Clima, Coldiretti: allarme siccità e incendi in pieno inverno

Glv

Roma, 16 feb. (askanews) - Con il caldo anomalo e la mancanza di pioggia "è già scattato l'allarme incendi mentre un numero crescente di regioni sta facendo i conti con la siccità nelle campagne, con difficoltà per le coltivazioni e nei pascoli per l'alimentazione degli animali". Lo sostiene la Coldiretti dopo un monitoraggio "sugli effetti dell'andamento climatico anomalo del 2020 che si classifica finora come l'anno più caldo di sempre sul pianeta, con una temperatura sulla superficie della terra e degli oceani superiore di 1,14 gradi rispetto alla media del ventesimo secolo sulla base dei dati di gennaio del National climatic data centre, che rileva i dati dal 1880".

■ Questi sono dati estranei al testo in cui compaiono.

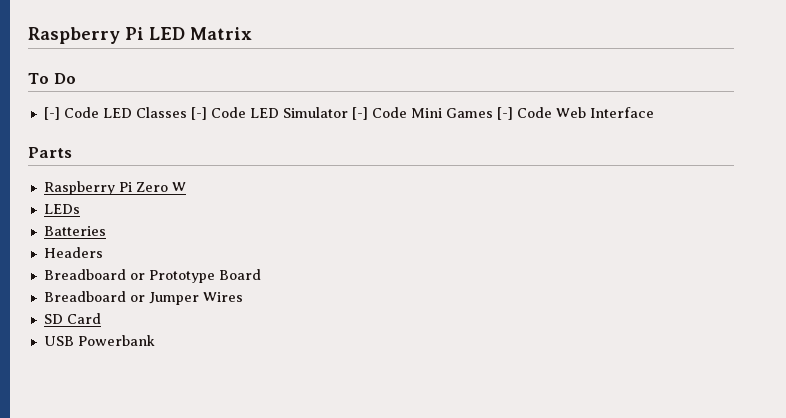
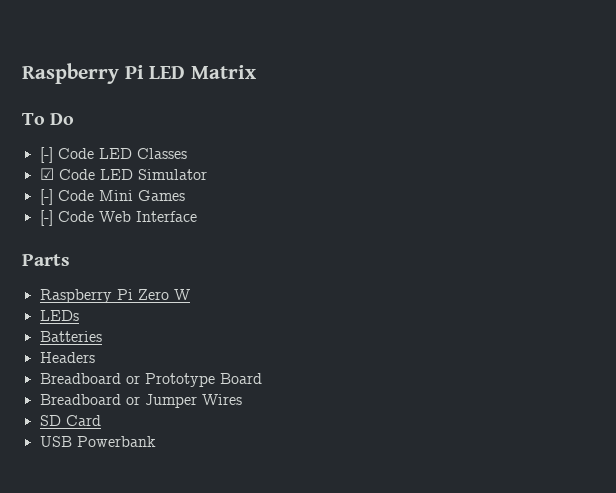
[190,107,207,120] [-] -> [39,168,54,180] // ☑
(348, 112) none -> (207, 174) //
(493, 113) none -> (185, 195) //

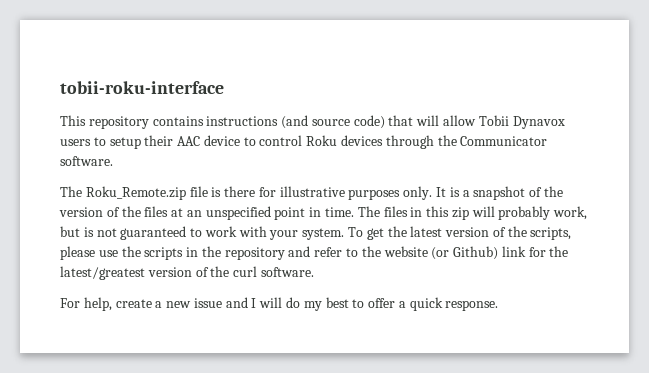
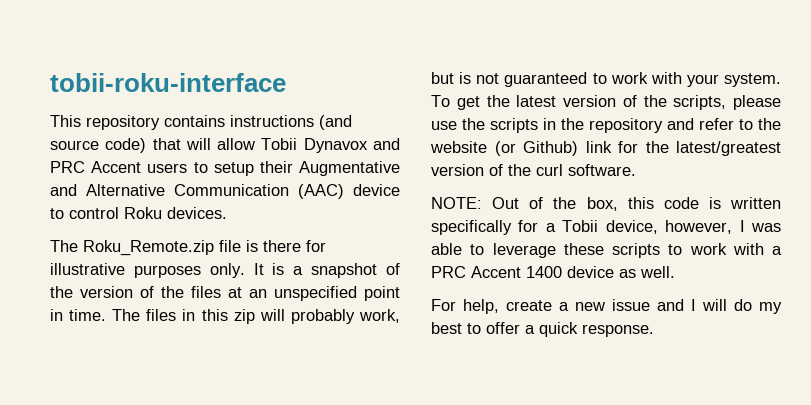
(565, 122) none -> [372,138,400,150] [50,161,142,173] and PRC Accent
[177,135,548,149] [60,156,113,166] AAC device to control Roku devices through the Communicator software. -> [298,161,400,176] [50,184,400,199] [50,207,227,219] Augmentative and Alternative Communication (AAC) device to control Roku devices.
(314, 272) none -> [431,197,781,211] [431,220,781,235] [431,243,782,258] [431,266,675,278] // NOTE: Out of the box, this code is written specifically for a Tobii device, however, I was able to leverage these scripts to work with a PRC Accent 1400 device as well.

In Italia "le persistenti condizioni di tempo secco, con temperature nettamente superiori alla media, oltre ad alcuni focolai registrati nei giorni scorsi in alcune zone del territorio dell'Emilia Romagna, hanno indotto l'Agenzia regionale per la sicurezza territoriale e la protezione civile a deliberare l'attivazione della fase di 'attenzione' per il rischio incendi nei boschi nel pieno dell'inverno"

Nel Mezzogiorno "si fanno già i conti con l'allarme siccità in campagna e si riscoprono addirittura le messe con preghiere propiziatoria in provincia di Trapani a Gibellina mentre a Poggioreale, dove non piove da circa due mesi, è stata organizzata una processione del Santissimo Crocifisso e di Sant'Antonio da Padova, protettore del paese".

In Sicilia, aggiunge la Coldiretti, "in vaste aree dell'isola i campi sono aridi e i semi non riescono neanche a germinare. La mancanza di acqua e il vento minaccia anche le lenticchie di Ustica e problemi nella zona del ragusano ci sono nei pascoli per l'erba è secca e si temono speculazioni sul prezzo del fieno per alimentare gli animali".